[[ MATERIAL FOR THIS TASK, beginning ]]

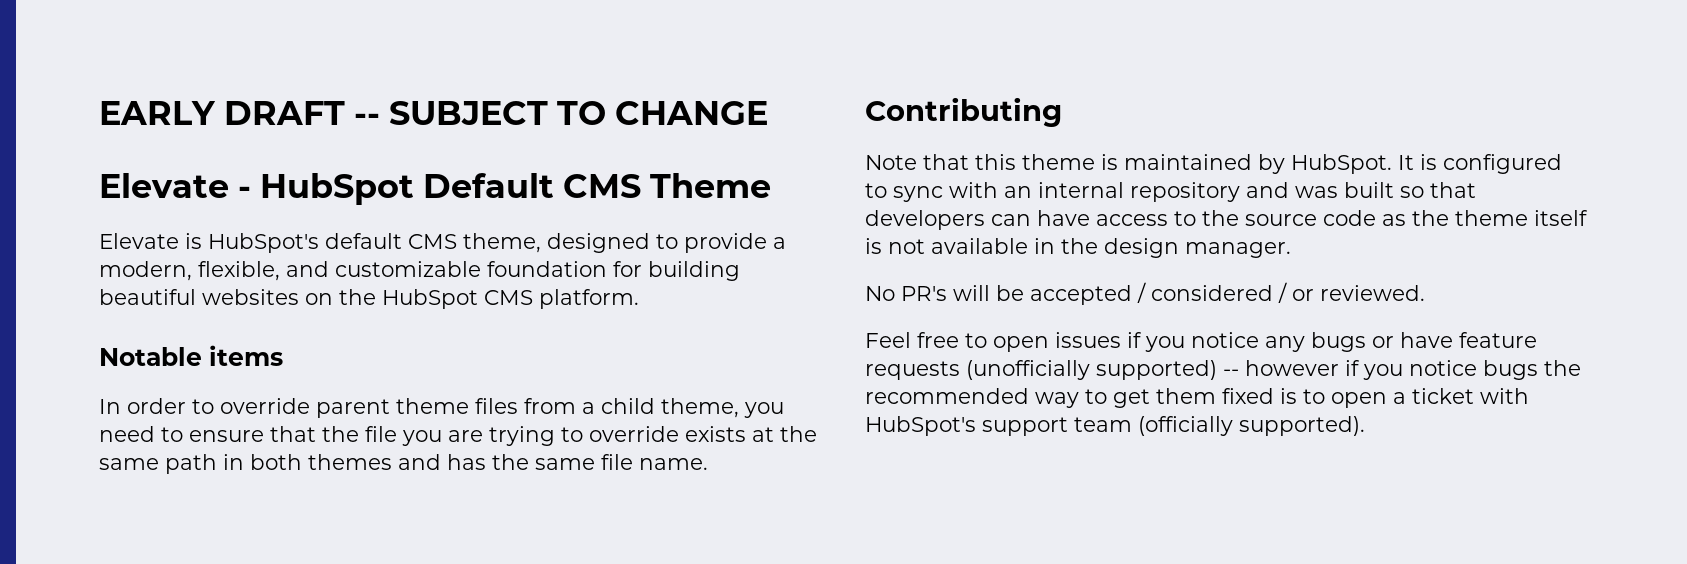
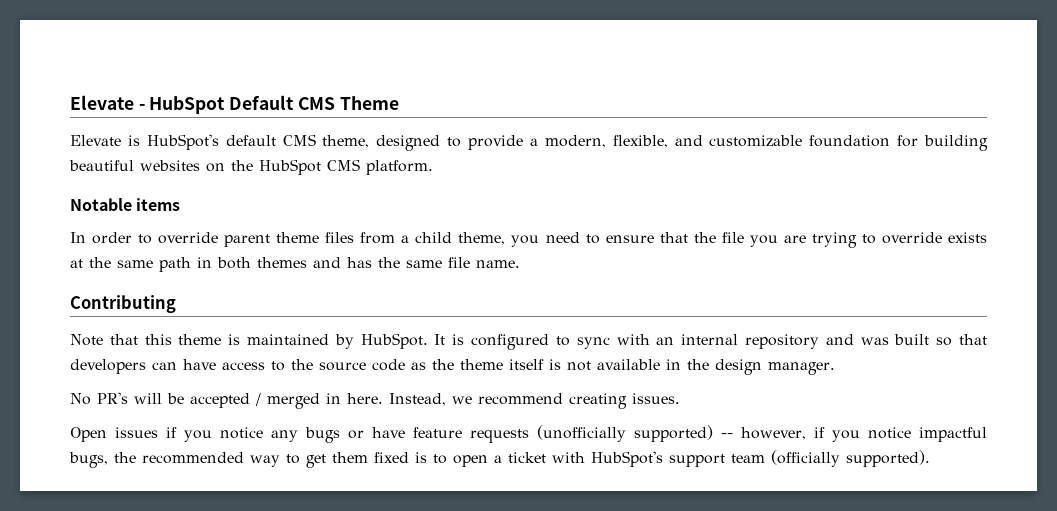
- EARLY DRAFT -- SUBJECT TO CHANGE
- No PR's will be accepted / considered / or reviewed.
- Feel free to open issues if you notice any bugs or have feature requests (unofficially supported) -- however if you notice bugs the recommended way to get them fixed is to open a ticket with HubSpot's support team (officially supported).
+ No PR's will be accepted / merged in here. Instead, we recommend creating issues.
+ Open issues if you notice any bugs or have feature requests (unofficially supported) -- however, if you notice impactful bugs, the recommended way to get them fixed is to open a ticket with HubSpot's support team (officially supported).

[[ MATERIAL FOR THIS TASK, end ]]

• DIRECTIONS FOR THIS TASK:
Copy the data word for word and omit every picture.

• EXERCISE SOLUTION:
- EARLY DRAFT -- SUBJECT TO CHANGE
- No PR's will be accepted / considered / or reviewed.
- Feel free to open issues if you notice any bugs or have feature requests (unofficially supported) -- however if you notice bugs the recommended way to get them fixed is to open a ticket with HubSpot's support team (officially supported).
+ No PR's will be accepted / merged in here. Instead, we recommend creating issues.
+ Open issues if you notice any bugs or have feature requests (unofficially supported) -- however, if you notice impactful bugs, the recommended way to get them fixed is to open a ticket with HubSpot's support team (officially supported).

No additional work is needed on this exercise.